▸ **EXERCISE DESCRIPTION**: For the entries below, count the lines containing "Lenovo" and give only that number.

*** AVAILABLE DATA ***

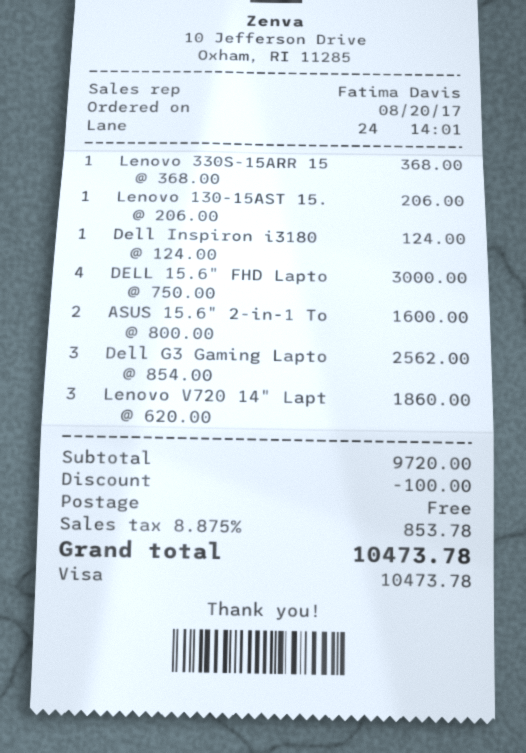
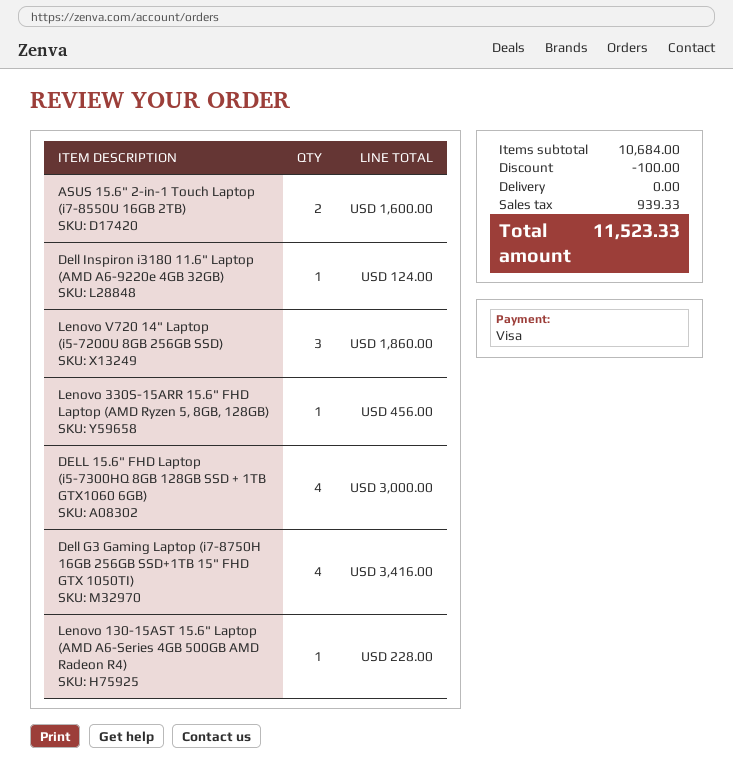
Lenovo 330S-15ARR 15: 1 for 368.00 -> 1 for 456.00
Lenovo 130-15AST 15.: 1 for 206.00 -> 1 for 228.00
Dell G3 Gaming Lapto: 3 for 2562.00 -> 4 for 3416.00
subtotal: 9720.00 -> 10684.00
tax: 853.78 -> 939.33
total: 10473.78 -> 11523.33

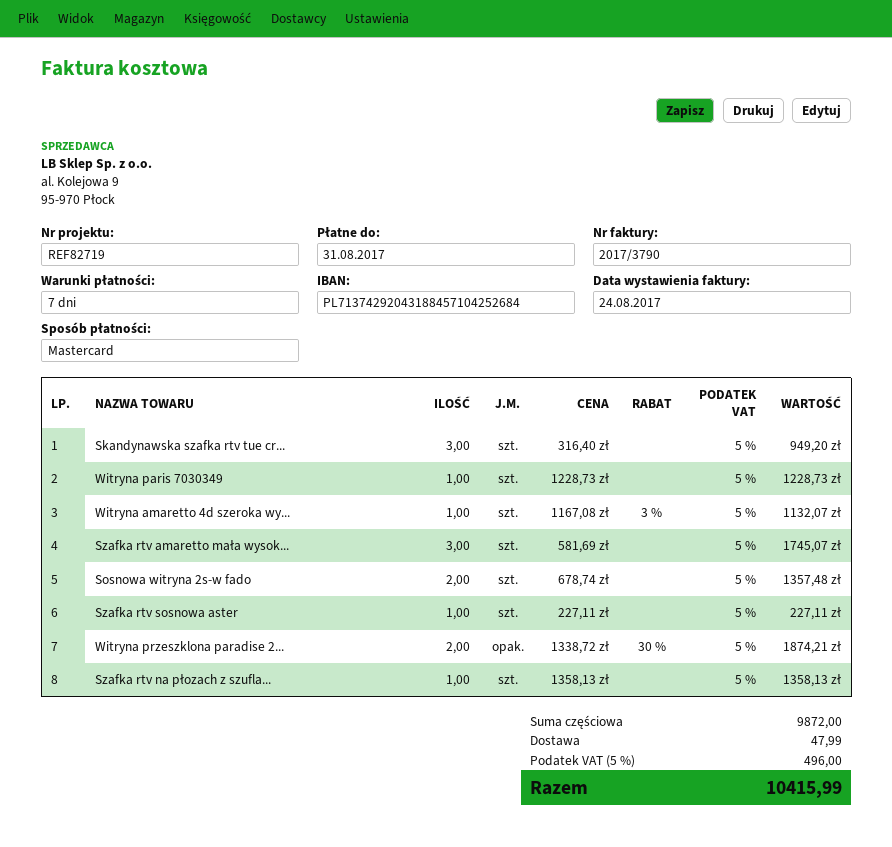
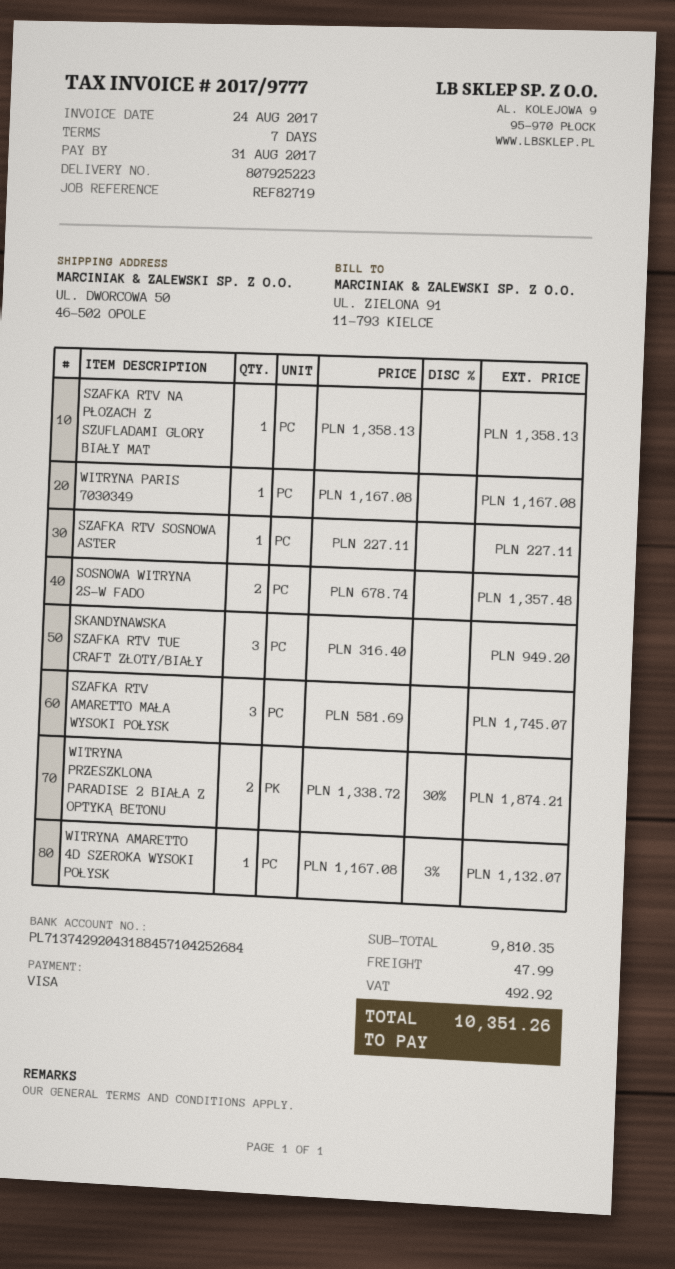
invoice number: 2017/3790 -> 2017/9777
payment method: Mastercard -> Visa
Witryna paris 7030349: 1 x 1228.73 = 1228.73 -> 1 x 1167.08 = 1167.08
subtotal: 9872.00 -> 9810.35
tax: 496.00 -> 492.92
total: 10415.99 -> 10351.26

*** End of AVAILABLE DATA ***

▸ **SOLUTION FOR THIS TASK**: 2